The split-brain interface presents the testimony of Anita Hill simultaneously with that of Clarence Thomas before the Senate Judiciary Committee. The principle behind a split-brain interface is to deliver two independent video and audio streams separately to each eye and ear so that the content of those streams is experienced or perceived independently and simultaneously by each hemisphere of the brain.

These two diametrically opposed versions of the same events delivered in parallel to each hemisphere of the brain induce a kind of artificial cognitive dissonance. The right and left hemisphere of the viewer hears a different version of the events. The ‘whole’ brain is left to sort out the truth.

The title of the original installation (Garvey 2002), “refers literally to the ordeal of the two main participants. It is a story with tragic characters, a clear conflict and a well-defined beginning, middle and end. In the tradition of grand opera, it is an epic narrative that emerged from the realm of the personal and private to play out on the national televised stage. Against a backdrop of gender, race and class, this drama pits the political forces of the right and left, and a man and a woman, against one another in a lurid spectacle of ‘she said, he said.’” This work was originally developed as a co-production at the Banff New Media Institute in Alberta, Canada (Banff Centre 1999) during a residency and was later part of the exhibition Sleuthing the Mind in the fall of 2014 at Pratt Manhattan Gallery in New York City curated by Ellen K. Levy (2014).

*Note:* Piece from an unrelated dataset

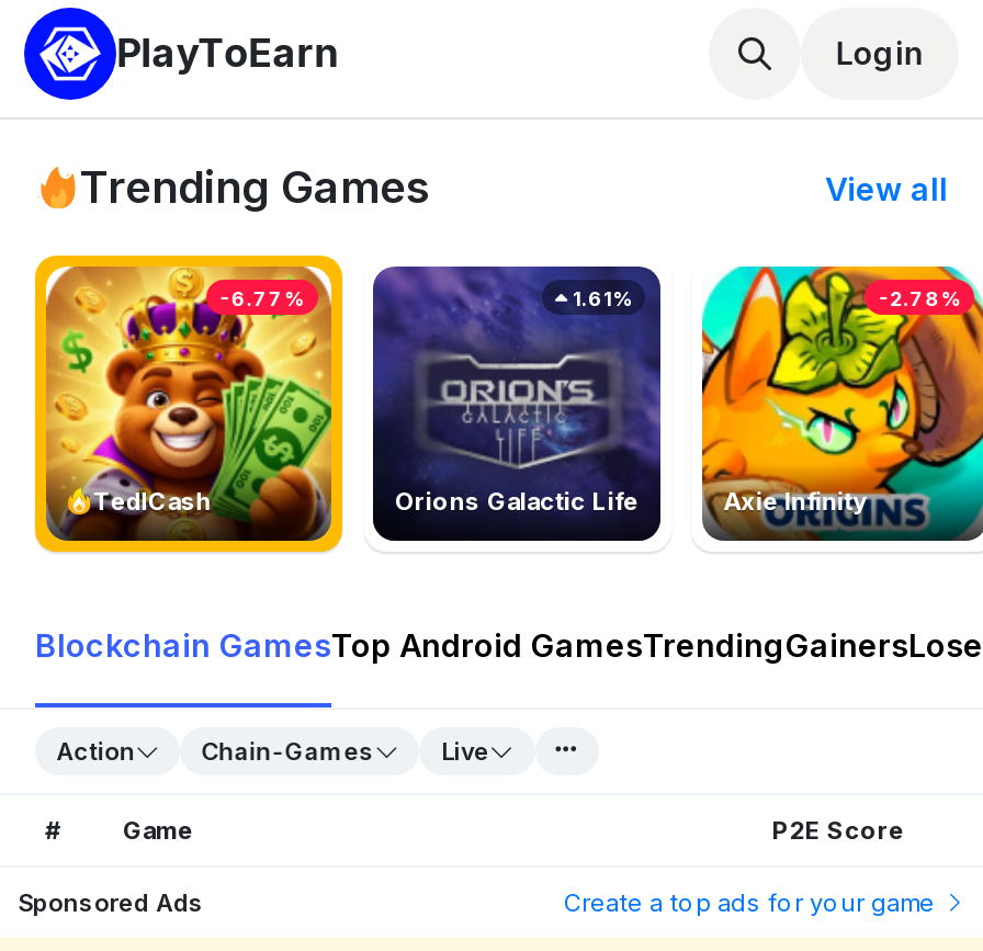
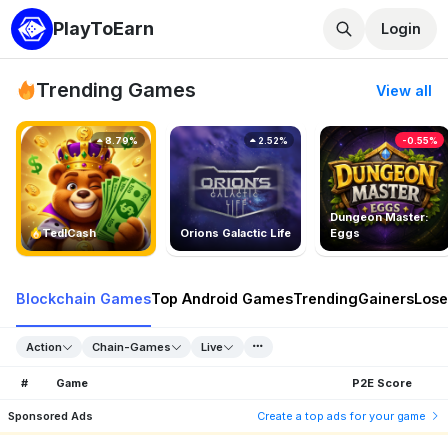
[700,264,976,541] [image] | Axie Infinity -> [319,125,445,251] [image] | Dungeon Master: | Eggs
[220,286,304,310] -6.77% -> [103,135,138,146] 8.79%
[568,286,632,310] 1.61% -> [256,135,288,146] 2.52%
[879,286,960,310] -2.78% -> [402,135,438,146] -0.55%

The original prototype developed at the Banff Centre required the viewer to wear the Virtual Research Systems Head Mounted Display (1998–2000) to view the digital video. The 2014 installation at the Pratt Manhattan Gallery used the ScreenScope (Stereo Aids, n.d.) handheld mirror stereoscope for viewing the digital video displayed side-by-side on a large flat screen display (Figure 1 shows the Screenscope and monitor at the Pratt Manhattan Gallery). Normally a stereoscope creates the perception of depth by projecting two slightly different images to each eye. The brain fuses these two images into a single coherent percept (perception) of three dimensions.

Figure 1.

The ScreenScope Stereoscopic Viewer for the split-brain (dichoptic) interface: Thomas v. Hill (1999/2014) at Pratt Manhattan Gallery in New York City curated by Ellen K. Levy

978-1-5225-0480-1.ch002.f01
(© 2015, Gregory P. Garvey. Used with permission)

When the two eyes receive independent images this is technically known “dichoptic” stimulation (Blake 2005). The split-brain or dichoptic interface uses the ScreenScope viewer so the left eye sees only video of Anita Hill and simultaneously the right eye only sees the video of Clarence. Therefore this video installation included in the Sleuthing the Mind exhibit was titled The Split-Brain (Dichoptic) Interface: Thomas v. Hill (1999/2014). Through headphones the left ear hears only the testimony of Anita Hill while the right ear hears that of Clarence Thomas (Figures 2 and 3 show a user viewing the installation).